[Provided material]:
──────

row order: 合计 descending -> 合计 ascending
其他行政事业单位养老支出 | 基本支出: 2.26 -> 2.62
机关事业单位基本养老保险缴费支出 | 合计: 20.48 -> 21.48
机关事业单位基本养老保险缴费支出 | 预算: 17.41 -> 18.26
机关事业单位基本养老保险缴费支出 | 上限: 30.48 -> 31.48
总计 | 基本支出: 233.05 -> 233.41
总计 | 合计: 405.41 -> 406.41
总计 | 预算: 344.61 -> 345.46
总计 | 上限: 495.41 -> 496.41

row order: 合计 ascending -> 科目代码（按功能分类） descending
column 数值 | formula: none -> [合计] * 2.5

──────

[Task description]:
Scan the data above and copy each line containing the word "基本支出".

[Output of the task]:
其他行政事业单位养老支出 | 基本支出: 2.26 -> 2.62
总计 | 基本支出: 233.05 -> 233.41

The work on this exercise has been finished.